▸ PROBLEM STATEMENT:
Search the entries for the word "text" and return every line where it is found.

--------------------

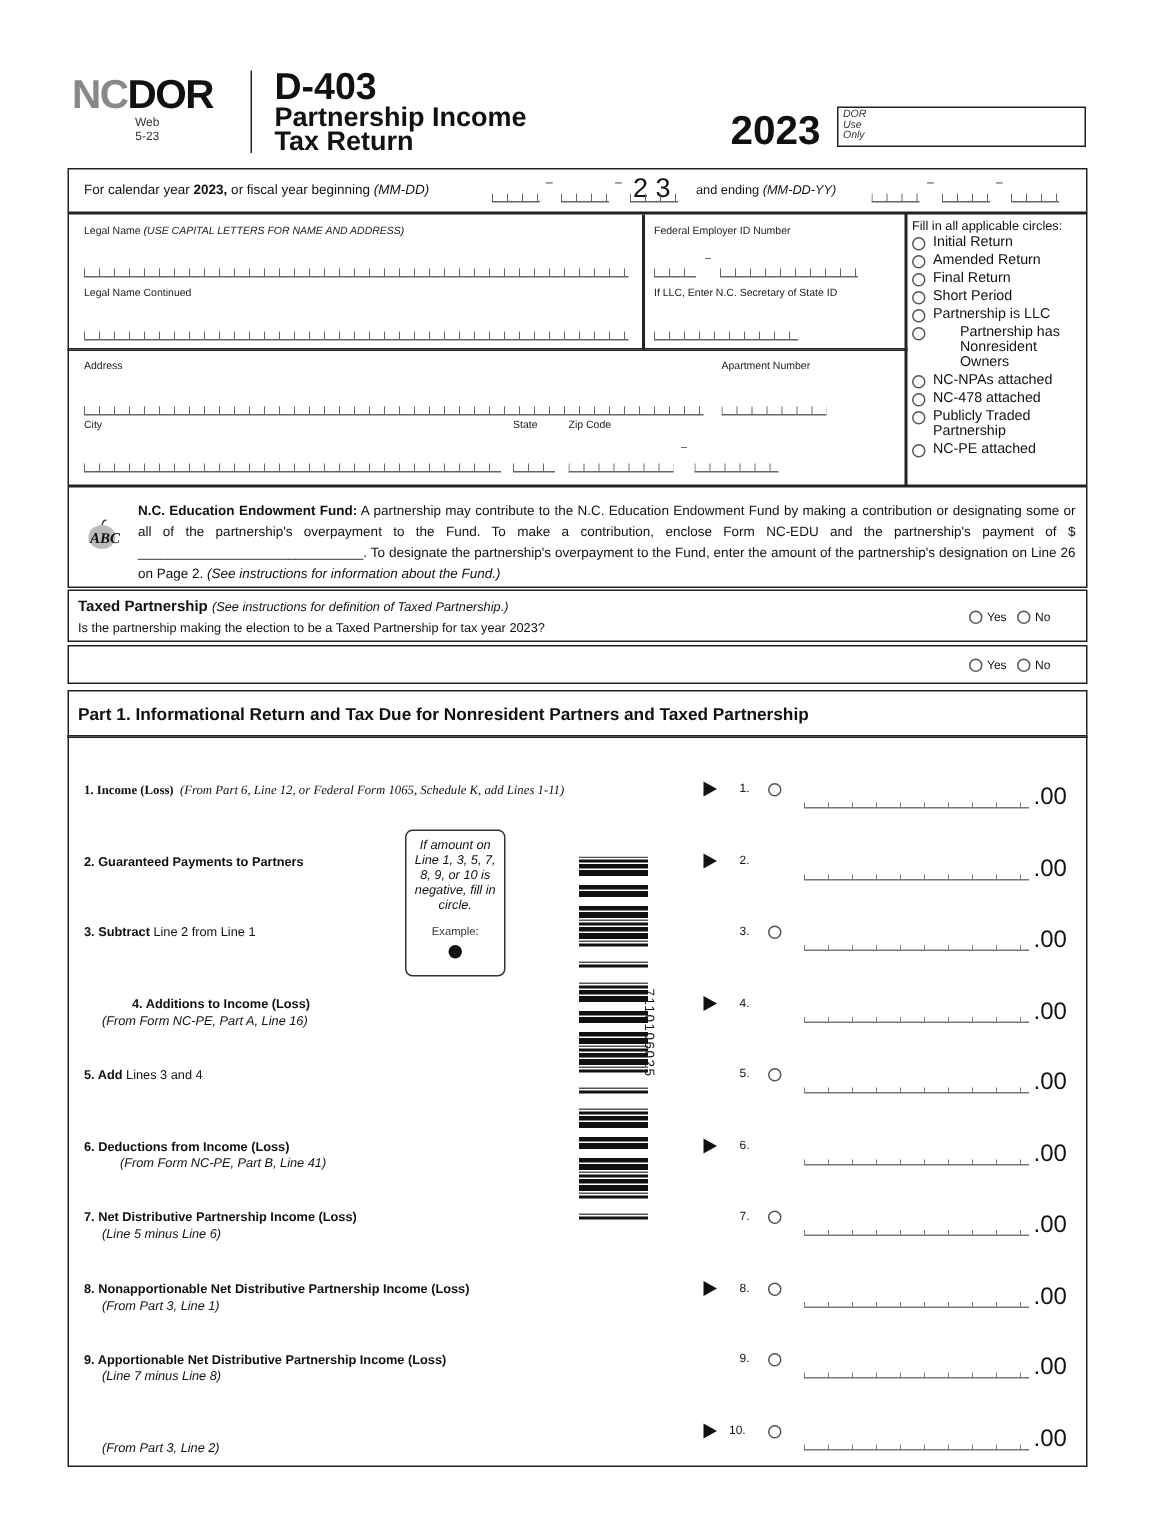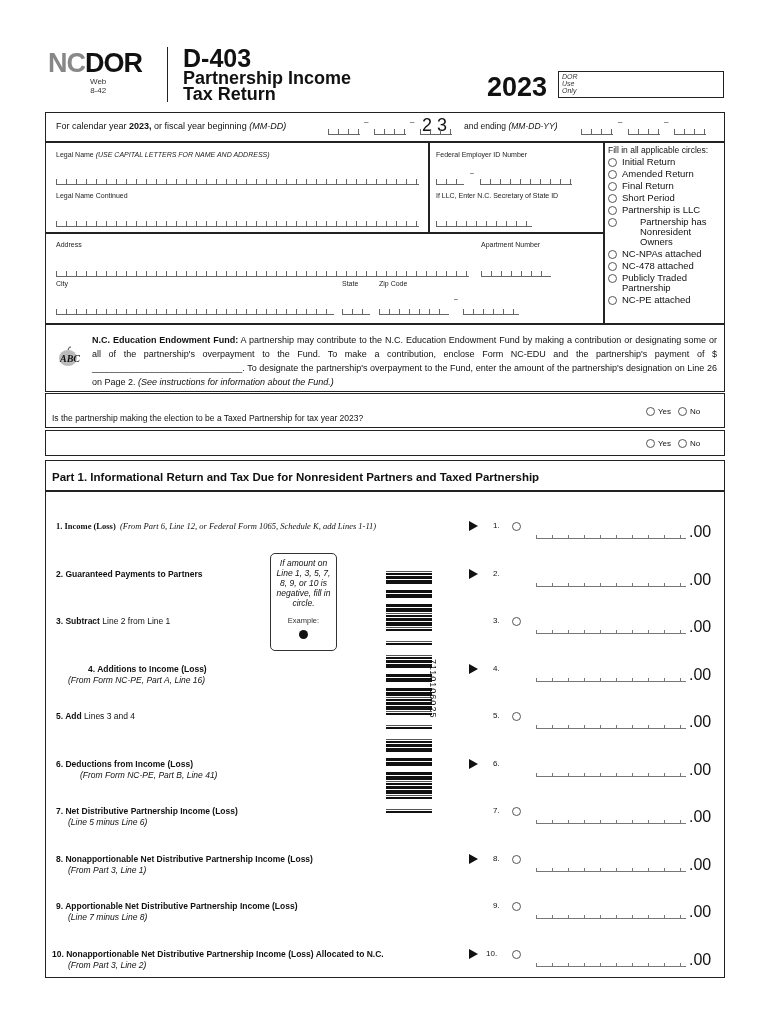--- a/index.html
+++ b/index.html
@@ -26,21 +26,21 @@
   .line-title { font-size: 8.5px; font-weight: bold; }
   .line-sub { font-size: 8.5px; font-style: italic; padding-left: 12px; }
   .linenum { font-size: 8px; }
 </style>
 </head>
 <body>
 
 <div class="abs logo"><span class="nc">NC</span><span class="dor">DOR</span></div>
 <div class="abs webver">
     <div>Web</div>
-    <div>8-42</div>
+    <div>5-23</div>
   </div>
 <div class="abs vline"></div>
 <div class="abs formnum">D-403</div>
 <div class="abs formtitle">
     <div>Partnership Income</div>
     <div>Tax Return</div>
   </div>
 <div class="abs year">2023</div>
 <div class="abs doruse">
     <div>DOR</div>
@@ -148,20 +148,21 @@
         <path d="M12 5 Q13 1 15 2" stroke="#444" fill="none"></path>
         <text x="4" y="17" font-size="10" font-weight="bold" font-style="italic" fill="#111" font-family="Liberation Serif, serif">ABC</text>
       </svg>
   </div>
   <div class="abs" style="left:46px;top:8px;width:625px;font-size:9px;line-height:14px;text-align:justify;">
     <b>N.C. Education Endowment Fund:</b><span> A partnership may contribute to the N.C. Education Endowment Fund by making a contribution or designating some or all of the partnership's overpayment to the Fund. To make a contribution, enclose Form NC-EDU and the partnership's payment of $ </span><span>______________________________</span><span>.  To designate the partnership's overpayment to the Fund, enter the amount of the partnership's designation on Line 26 on Page 2. </span><i>(See instructions for information about the Fund.)</i>
   </div>
 </div>
 
 <div class="abs box" style="left:45px;top:393px;width:680px;height:35px;">
+  <div class="abs" style="left:6px;top:5px;font-size:10px;"><b>Taxed Partnership</b> <i style="font-size:8.5px;">(See instructions for definition of Taxed Partnership.)</i></div>
   <div class="abs" style="left:6px;top:19px;font-size:8.5px;">Is the partnership making the election to be a Taxed Partnership for tax year 2023?</div>
   <div class="abs" style="left:600px;top:13px;font-size:8px;display:flex;align-items:center;gap:3px;">
     <span class="circle"></span>
       <span>Yes</span>
     <span class="circle" style="margin-left:4px;"></span>
       <span>No</span>
   </div>
 </div>
 
 <div class="abs box" style="left:45px;top:430px;width:680px;height:26px;">
@@ -242,21 +243,20 @@
       </div>
       <div class="abs" style="left: 0px; top: 410px; width: 676px; height: 40px;">
         <div class="abs line-title" style="left:10px;top:0;">9. Apportionable Net Distributive Partnership Income (Loss)</div>
         <div class="abs line-sub" style="left:10px;top:11px;">(Line 7 minus Line 8)</div>
         <div class="abs linenum" style="left:447px;top:0;">9.</div>
         <span class="abs circle" style="left:466px;top:1px;"></span>
         <div class="abs amt-line" style="left:490px;top:14px;width:150px;"></div>
         <div class="abs dot00" style="left:643px;top:2px;">.00</div>
       </div>
       <div class="abs" style="left: 0px; top: 457.5px; width: 676px; height: 40px;">
-        <div class="abs line-title" style="left:6px;top:0;">10. Nonapportionable Net Distributive Partnership Income (Loss) Allocated to N.C.</div>
         <div class="abs line-sub" style="left:10px;top:11px;">(From Part 3, Line 2)</div>
         <div class="abs arrow" style="left:423px;top:0;"></div>
         <div class="abs linenum" style="left:440px;top:0;">10.</div>
         <span class="abs circle" style="left:466px;top:1px;"></span>
         <div class="abs amt-line" style="left:490px;top:14px;width:150px;"></div>
         <div class="abs dot00" style="left:643px;top:2px;">.00</div>
       </div>
     </div>
   <div class="abs" style="left:224px;top:62px;width:67px;height:98px;border:1.5px solid #333;border-radius:5px;text-align:center;font-size:8.5px;font-style:italic;line-height:10px;padding:4px 3px;">
     <div>If amount on Line 1, 3, 5, 7, 8, 9, or 10 is negative, fill in circle.</div>

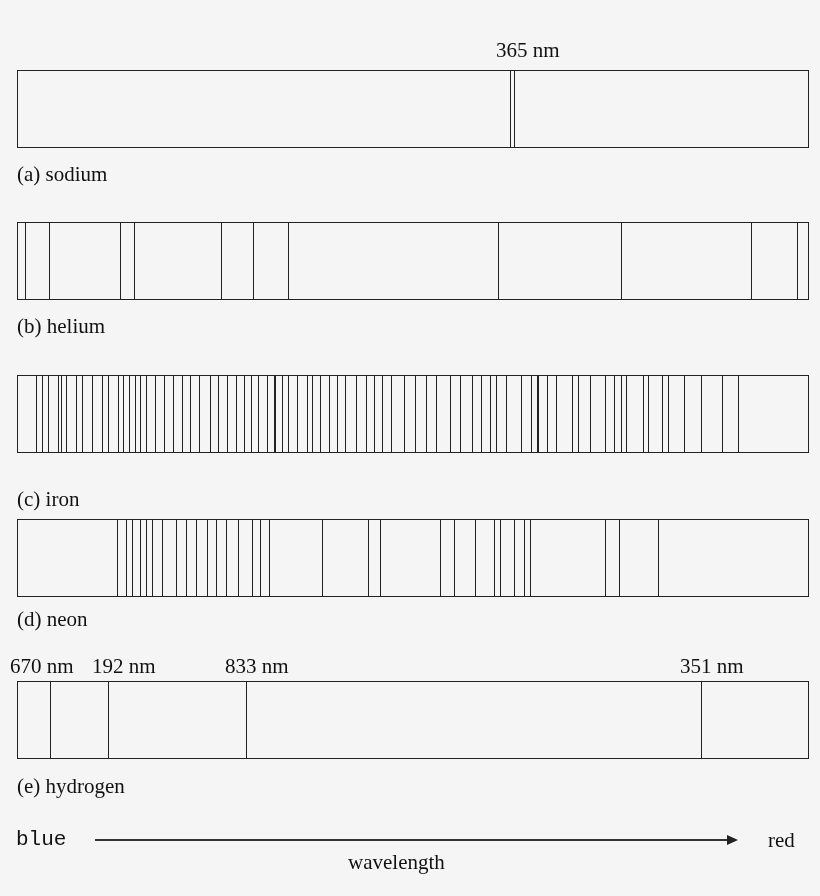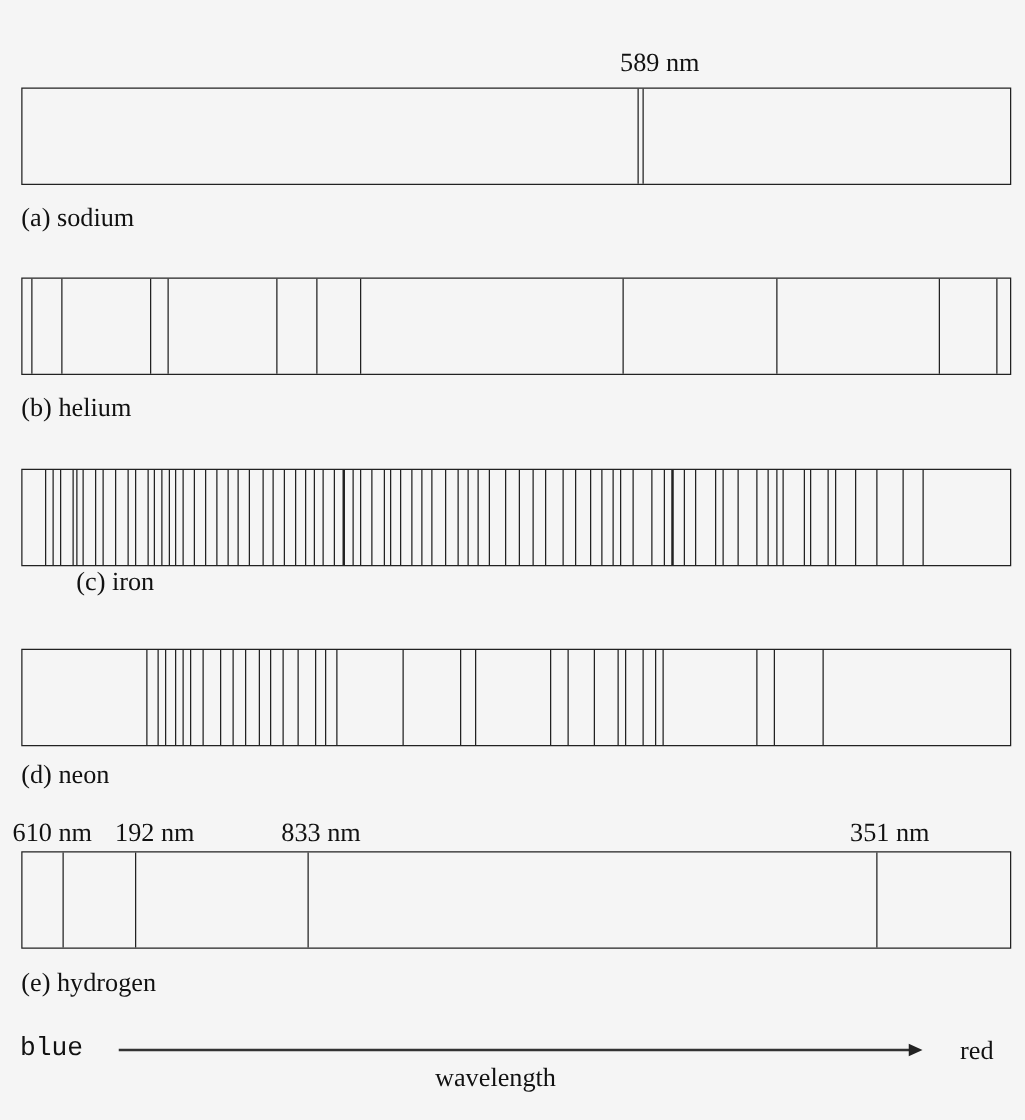--- a/index.html
+++ b/index.html
@@ -59,22 +59,22 @@
     top: 835px;
     width: 0; height: 0;
     border-top: 5px solid transparent;
     border-bottom: 5px solid transparent;
     border-left: 11px solid #222;
   }
 </style>
 </head>
 <body>
 
-<span class="wl-label" style="left:496px; top:38px;">589 nm</span>
-<span class="wl-label" style="left:10px; top:654px;">610 nm</span>
+<span class="wl-label" style="left:496px; top:38px;">365 nm</span>
+<span class="wl-label" style="left:10px; top:654px;">670 nm</span>
 <span class="wl-label" style="left:92px; top:654px;">192 nm</span>
 <span class="wl-label" style="left:225px; top:654px;">833 nm</span>
 <span class="wl-label" style="left:680px; top:654px;">351 nm</span>
 
 <div class="spectrum" id="spec-0" style="top:70px;">
     <div class="line" style="left: 491.8px;"></div>
     <div class="line" style="left: 495.8px;"></div>
   </div>
 <span class="caption" style="top:162px;text-align:center;">(a) sodium</span>
 
@@ -165,21 +165,21 @@
     <div class="line" style="left: 607.5px;"></div>
     <div class="line" style="left: 624.8px;"></div>
     <div class="line" style="left: 629.5px;"></div>
     <div class="line" style="left: 643.5px;"></div>
     <div class="line" style="left: 650.1px;"></div>
     <div class="line" style="left: 665.5px;"></div>
     <div class="line" style="left: 682.8px;"></div>
     <div class="line" style="left: 703.5px;"></div>
     <div class="line" style="left: 719.5px;"></div>
   </div>
-<span class="caption" style="top:453px;margin-left:44px;">(c) iron</span>
+<span class="caption" style="top:487px;">(c) iron</span>
 
 <div class="spectrum" id="spec-3" style="top:519px;">
     <div class="line" style="left: 98.8px;"></div>
     <div class="line" style="left: 107.5px;"></div>
     <div class="line" style="left: 114.1px;"></div>
     <div class="line" style="left: 122.1px;"></div>
     <div class="line" style="left: 128.1px;"></div>
     <div class="line" style="left: 134.1px;"></div>
     <div class="line" style="left: 144.1px;"></div>
     <div class="line" style="left: 157.5px;"></div>

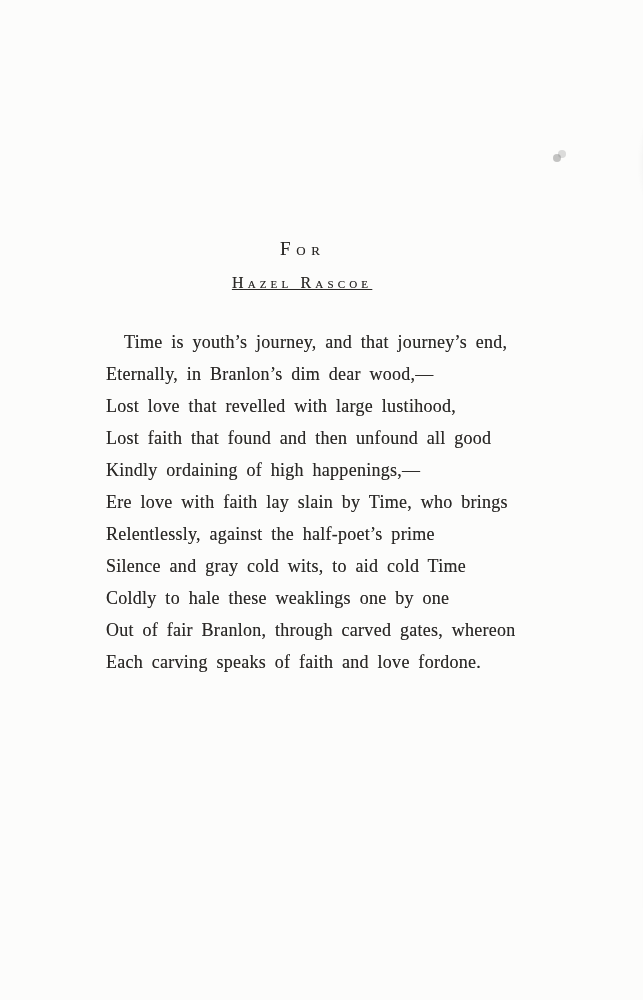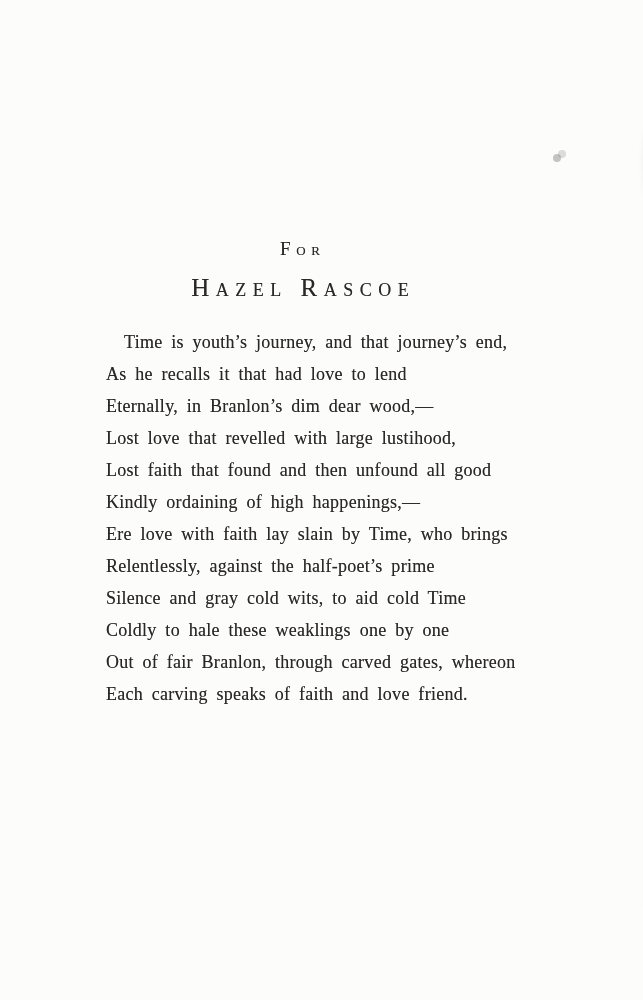--- a/index.html
+++ b/index.html
@@ -74,26 +74,27 @@
     font-variant: small-caps;
     letter-spacing: 0.30em;
     text-indent: 0.30em; 
     color: var(--ink);
     text-shadow: 0 0 0.4px rgba(30,28,26,0.45);
   }
   .dedication-name {
     position: absolute;
     top: 262px;
     width: 100%;
-    font-size: 25px;
+    font-size: 16px;
     font-variant: small-caps;
     letter-spacing: 0.26em;
     text-indent: 0.26em;
     color: var(--ink);
     text-shadow: 0 0 0.4px rgba(30,28,26,0.45);
+    text-decoration: underline;
   }
   .poem {
     position: absolute;
     left: 90px;
     top: 314px;
     width: 430px;
     font-size: 18px;
     line-height: 24px;
     word-spacing: 0.22em;
     letter-spacing: 0.015em;
@@ -113,26 +114,25 @@
   <div class="speck"></div>
   <div class="speck2"></div>
 
   <div class="dedication">
     <div class="dedication-for">For</div>
     <div class="dedication-name">Hazel Rascoe</div>
   </div>
 
   <div class="poem">
     <div class="poem-line first">Time is youth’s journey, and that journey’s end,</div>
-    <div class="poem-line">As he recalls it that had love to lend</div>
     <div class="poem-line">Eternally, in Branlon’s dim dear wood,—</div>
     <div class="poem-line">Lost love that revelled with large lustihood,</div>
     <div class="poem-line">Lost faith that found and then unfound all good</div>
     <div class="poem-line">Kindly ordaining of high happenings,—</div>
     <div class="poem-line">Ere love with faith lay slain by Time, who brings</div>
     <div class="poem-line">Relentlessly, against the half-poet’s prime</div>
     <div class="poem-line">Silence and gray cold wits, to aid cold Time</div>
     <div class="poem-line">Coldly to hale these weaklings one by one</div>
     <div class="poem-line">Out of fair Branlon, through carved gates, whereon</div>
-    <div class="poem-line">Each carving speaks of faith and love friend.</div>
+    <div class="poem-line">Each carving speaks of faith and love fordone.</div>
   </div>
 
 </div>
 
 </body></html>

--------------------

▸ WRITTEN SOLUTION:
         <text x="4" y="17" font-size="10" font-weight="bold" font-style="italic" fill="#111" font-family="Liberation Serif, serif">ABC</text>
   <div class="abs" style="left:46px;top:8px;width:625px;font-size:9px;line-height:14px;text-align:justify;">
   <div class="abs" style="left:224px;top:62px;width:67px;height:98px;border:1.5px solid #333;border-radius:5px;text-align:center;font-size:8.5px;font-style:italic;line-height:10px;padding:4px 3px;">
 <span class="caption" style="top:162px;text-align:center;">(a) sodium</span>
     text-indent: 0.30em; 
     text-shadow: 0 0 0.4px rgba(30,28,26,0.45);
     text-indent: 0.26em;
     text-shadow: 0 0 0.4px rgba(30,28,26,0.45);
+    text-decoration: underline;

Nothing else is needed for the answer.